Prompt → Your task is to reproduce the entries below word for word.
____ Entries shown
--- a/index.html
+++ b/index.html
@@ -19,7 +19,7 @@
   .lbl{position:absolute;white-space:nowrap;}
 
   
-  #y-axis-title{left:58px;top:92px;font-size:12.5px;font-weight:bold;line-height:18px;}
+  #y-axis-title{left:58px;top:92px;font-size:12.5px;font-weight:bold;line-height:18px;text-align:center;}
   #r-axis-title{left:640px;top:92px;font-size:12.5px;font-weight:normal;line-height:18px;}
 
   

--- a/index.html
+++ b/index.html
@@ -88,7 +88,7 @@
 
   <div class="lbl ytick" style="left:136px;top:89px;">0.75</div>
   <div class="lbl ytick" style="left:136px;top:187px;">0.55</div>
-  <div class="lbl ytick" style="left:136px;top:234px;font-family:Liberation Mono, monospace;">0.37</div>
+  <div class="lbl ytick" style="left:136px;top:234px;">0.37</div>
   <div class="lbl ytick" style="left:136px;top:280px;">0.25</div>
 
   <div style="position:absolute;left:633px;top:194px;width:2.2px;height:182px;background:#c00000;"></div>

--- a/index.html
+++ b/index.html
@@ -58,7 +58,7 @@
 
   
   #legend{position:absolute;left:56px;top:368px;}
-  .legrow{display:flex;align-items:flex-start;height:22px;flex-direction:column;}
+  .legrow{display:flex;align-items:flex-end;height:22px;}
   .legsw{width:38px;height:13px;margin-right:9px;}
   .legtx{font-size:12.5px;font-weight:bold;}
________
Solution to the problem →
--- a/index.html
+++ b/index.html
@@ -19,7 +19,7 @@
   .lbl{position:absolute;white-space:nowrap;}
 
   
-  #y-axis-title{left:58px;top:92px;font-size:12.5px;font-weight:bold;line-height:18px;}
+  #y-axis-title{left:58px;top:92px;font-size:12.5px;font-weight:bold;line-height:18px;text-align:center;}
   #r-axis-title{left:640px;top:92px;font-size:12.5px;font-weight:normal;line-height:18px;}
 
   

--- a/index.html
+++ b/index.html
@@ -88,7 +88,7 @@
 
   <div class="lbl ytick" style="left:136px;top:89px;">0.75</div>
   <div class="lbl ytick" style="left:136px;top:187px;">0.55</div>
-  <div class="lbl ytick" style="left:136px;top:234px;font-family:Liberation Mono, monospace;">0.37</div>
+  <div class="lbl ytick" style="left:136px;top:234px;">0.37</div>
   <div class="lbl ytick" style="left:136px;top:280px;">0.25</div>
 
   <div style="position:absolute;left:633px;top:194px;width:2.2px;height:182px;background:#c00000;"></div>

--- a/index.html
+++ b/index.html
@@ -58,7 +58,7 @@
 
   
   #legend{position:absolute;left:56px;top:368px;}
-  .legrow{display:flex;align-items:flex-start;height:22px;flex-direction:column;}
+  .legrow{display:flex;align-items:flex-end;height:22px;}
   .legsw{width:38px;height:13px;margin-right:9px;}
   .legtx{font-size:12.5px;font-weight:bold;}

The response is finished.